Wilde’s debut EP contains four songs, each focusing on bright synth-pop with occasional snippets of samples taken from oldie films (another one of Wilde’s hobbies). Wilde’s vocals reminds me of Parks & Recreation’s Michael Johnson, as both maintain a deep and candid vocal presentation over an infectious accompaniment of organs, synths, and the occasional guitar. Though “Still Hear the Train” strays about two minutes too long than necessary, it is a great showcase of Wilde’s melodic charm. Whereas most synth artists tend to go toward a darker route, most of Wilde’s instrumentations are bright and upbeat in nature, even if the lyrical content is somewhat somber. “Opening Night” deals with the typical jitters of first-time experiences, looking deeper into the feelings of doubt and insecurity that seems to be instilled in people as they grow older.

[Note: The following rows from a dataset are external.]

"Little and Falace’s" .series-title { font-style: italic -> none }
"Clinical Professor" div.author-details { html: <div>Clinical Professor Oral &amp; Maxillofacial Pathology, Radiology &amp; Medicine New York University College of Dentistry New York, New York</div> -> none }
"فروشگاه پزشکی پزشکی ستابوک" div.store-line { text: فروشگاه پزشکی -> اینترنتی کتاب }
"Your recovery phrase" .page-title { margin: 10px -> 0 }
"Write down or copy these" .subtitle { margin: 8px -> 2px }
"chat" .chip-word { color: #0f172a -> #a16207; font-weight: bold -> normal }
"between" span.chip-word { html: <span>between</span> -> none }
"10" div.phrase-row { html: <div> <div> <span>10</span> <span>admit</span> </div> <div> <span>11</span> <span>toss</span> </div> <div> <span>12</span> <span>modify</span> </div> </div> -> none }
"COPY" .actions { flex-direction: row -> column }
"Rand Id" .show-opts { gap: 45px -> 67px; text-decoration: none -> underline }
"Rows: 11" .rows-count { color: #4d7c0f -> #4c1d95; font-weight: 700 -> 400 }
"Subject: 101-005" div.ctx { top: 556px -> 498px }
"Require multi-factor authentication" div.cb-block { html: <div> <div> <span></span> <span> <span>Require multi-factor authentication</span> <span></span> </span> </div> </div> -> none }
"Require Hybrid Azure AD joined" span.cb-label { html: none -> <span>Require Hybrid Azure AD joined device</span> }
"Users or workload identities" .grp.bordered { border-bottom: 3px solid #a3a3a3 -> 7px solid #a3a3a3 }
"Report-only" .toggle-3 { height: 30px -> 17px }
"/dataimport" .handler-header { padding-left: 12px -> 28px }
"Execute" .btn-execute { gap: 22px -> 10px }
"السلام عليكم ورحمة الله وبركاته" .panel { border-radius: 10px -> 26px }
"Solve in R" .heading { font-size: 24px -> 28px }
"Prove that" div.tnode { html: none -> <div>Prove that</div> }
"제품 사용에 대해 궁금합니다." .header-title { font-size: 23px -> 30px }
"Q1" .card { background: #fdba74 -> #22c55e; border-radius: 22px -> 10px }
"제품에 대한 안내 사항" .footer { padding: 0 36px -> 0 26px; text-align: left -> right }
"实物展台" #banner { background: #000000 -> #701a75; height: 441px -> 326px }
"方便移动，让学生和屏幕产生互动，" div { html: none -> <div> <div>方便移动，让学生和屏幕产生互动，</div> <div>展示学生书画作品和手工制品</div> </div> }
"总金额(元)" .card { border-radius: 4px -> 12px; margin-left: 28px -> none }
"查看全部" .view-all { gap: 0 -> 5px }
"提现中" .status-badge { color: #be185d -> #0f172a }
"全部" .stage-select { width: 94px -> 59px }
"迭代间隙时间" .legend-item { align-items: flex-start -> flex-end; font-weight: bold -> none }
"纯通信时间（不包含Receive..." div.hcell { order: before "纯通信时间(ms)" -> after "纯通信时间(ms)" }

Once again, Wilde’s classic movie snippets seem strangely appropriate in comparison to the more contemporary use of synths. Wiedemann’s bass work on both “Still Hear the Train” and “Dancing Lady” are well executed as they carry the load where Wilde’s keyboards seem fairly light, also cloaking the moments in when the drum loops sound too repetitive. “Dancing Lady” is poppier in nature compared to the other songs on the EP, showcasing a retentive chorus that is only slowed down by a verse that seems too rushed and inclusive. All this aside, the audio sample during the last two seconds is amusingly out of place and it brings a sort of humorous confusion. Even with the occasional rough patches, the songwriting often shines with impressive spots of cohesiveness that make up for any signs of repetitiveness. Showing a likeness for Gary Numan, Erasure, Hot Chip, and Parks & Recreation, Sean Wilde is completely unknown at the moment but he definitely has the potential to be worth looking out for.